Thursday, March 5, 2015

CodeHaus Migration

It with heavy hearts (and a small bit of panic) that we bid adieu to CodeHaus. After many years of service CodeHaus is shutting down. A bit of last moment sponsorship from sonarqube is holding the doors open giving us a chance to migrate in an orderly fashion.

This blog post is a public notice that the GeoTools project will require assistance during this migration due to the short time frames involved.

GeoTools will lock down changes to the issue tracker after the scheduled March 18th release of GeoTools 13.0.

Migration Plan

In this weeks community meeting we have set on a migration strategy.
  • Migrate GeoTools issue tracker to a new instance Jira (sorting out host options see below). This is primarily so we can manage large attachments (such as test data) that make our issue tracker valuable. As a fallback plan we will consider migration to github issues.
  • Migrate GeoTools wiki to github wiki with a focus on proposals and project history.
Similar arrangements are being made for our friends with the GeoServer (OSGeo), uDig (LocationTech) and GeoAPI (OGC) projects. If you are in position to assist these projects please contact the appropriate development list as they could use a hand.

Due to a technical limitation (the use of a single sign on system) we cannot just take a backup and restore on a new system. This leaves us with two options: Use REST API and a script to migrate to a new system, or assemble a work party to transfer issues via CSV export (and grab the attachments one at a time).

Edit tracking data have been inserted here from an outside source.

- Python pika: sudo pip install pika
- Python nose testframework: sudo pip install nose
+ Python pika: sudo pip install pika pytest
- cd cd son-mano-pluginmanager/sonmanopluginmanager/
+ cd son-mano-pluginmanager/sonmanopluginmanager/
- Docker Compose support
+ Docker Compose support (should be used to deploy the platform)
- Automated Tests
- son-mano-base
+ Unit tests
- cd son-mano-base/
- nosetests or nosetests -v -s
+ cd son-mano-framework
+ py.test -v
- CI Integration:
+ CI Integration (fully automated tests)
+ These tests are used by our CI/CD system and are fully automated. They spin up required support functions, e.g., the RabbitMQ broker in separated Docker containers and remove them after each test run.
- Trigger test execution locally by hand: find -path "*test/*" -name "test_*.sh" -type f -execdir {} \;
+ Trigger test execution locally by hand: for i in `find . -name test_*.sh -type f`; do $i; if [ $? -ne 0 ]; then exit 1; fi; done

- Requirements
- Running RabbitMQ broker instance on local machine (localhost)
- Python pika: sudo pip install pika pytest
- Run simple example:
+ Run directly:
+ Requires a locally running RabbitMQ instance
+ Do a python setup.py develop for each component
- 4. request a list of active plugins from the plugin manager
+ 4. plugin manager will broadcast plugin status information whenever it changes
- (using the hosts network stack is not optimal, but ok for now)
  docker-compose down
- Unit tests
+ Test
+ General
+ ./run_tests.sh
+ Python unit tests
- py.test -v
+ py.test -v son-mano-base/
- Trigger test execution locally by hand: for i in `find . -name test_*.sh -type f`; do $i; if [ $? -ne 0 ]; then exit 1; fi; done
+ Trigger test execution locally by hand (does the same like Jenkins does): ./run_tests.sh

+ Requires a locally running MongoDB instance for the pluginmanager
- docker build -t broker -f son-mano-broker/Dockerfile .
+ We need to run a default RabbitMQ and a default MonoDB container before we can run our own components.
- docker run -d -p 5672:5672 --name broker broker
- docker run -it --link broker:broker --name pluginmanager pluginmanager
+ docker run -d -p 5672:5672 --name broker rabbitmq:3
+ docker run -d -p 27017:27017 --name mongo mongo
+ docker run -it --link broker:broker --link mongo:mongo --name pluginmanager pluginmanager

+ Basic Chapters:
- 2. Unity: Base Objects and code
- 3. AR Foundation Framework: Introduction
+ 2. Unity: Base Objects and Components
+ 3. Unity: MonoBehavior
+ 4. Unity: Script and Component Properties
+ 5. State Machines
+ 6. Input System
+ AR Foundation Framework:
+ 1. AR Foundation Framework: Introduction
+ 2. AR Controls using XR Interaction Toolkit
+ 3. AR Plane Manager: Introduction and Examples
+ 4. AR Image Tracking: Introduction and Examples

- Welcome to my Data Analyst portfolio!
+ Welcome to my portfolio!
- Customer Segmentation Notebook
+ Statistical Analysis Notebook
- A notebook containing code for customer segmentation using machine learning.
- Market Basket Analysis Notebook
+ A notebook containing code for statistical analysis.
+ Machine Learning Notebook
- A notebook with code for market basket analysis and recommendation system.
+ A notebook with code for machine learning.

Thus far we have contacted:
  • The OSGeo board has offered their support in todays meeting for both setting up hosting and requesting a proposal for data transfer via REST API.
  • The OSGeo system administration committee are looking into options for hosting.
    Thanks to both Harrison Grundy and Alex Mandel for helping refine migration requirements on IRC.
  • Both GeoSolutions and Boundless have offered assistance
  • We have reached out to Atlassian about cloud hosting
Thank you to the above groups for their prompt assistance.

About CodeHaus

CodeHaus has been an amazing resource for our open source community, offering friendly hands on support in the face of the growing pains experienced with SourceForge. We should also thank Atlassian for making their software (Jira and Confluence) available to open source projects on CodeHaus.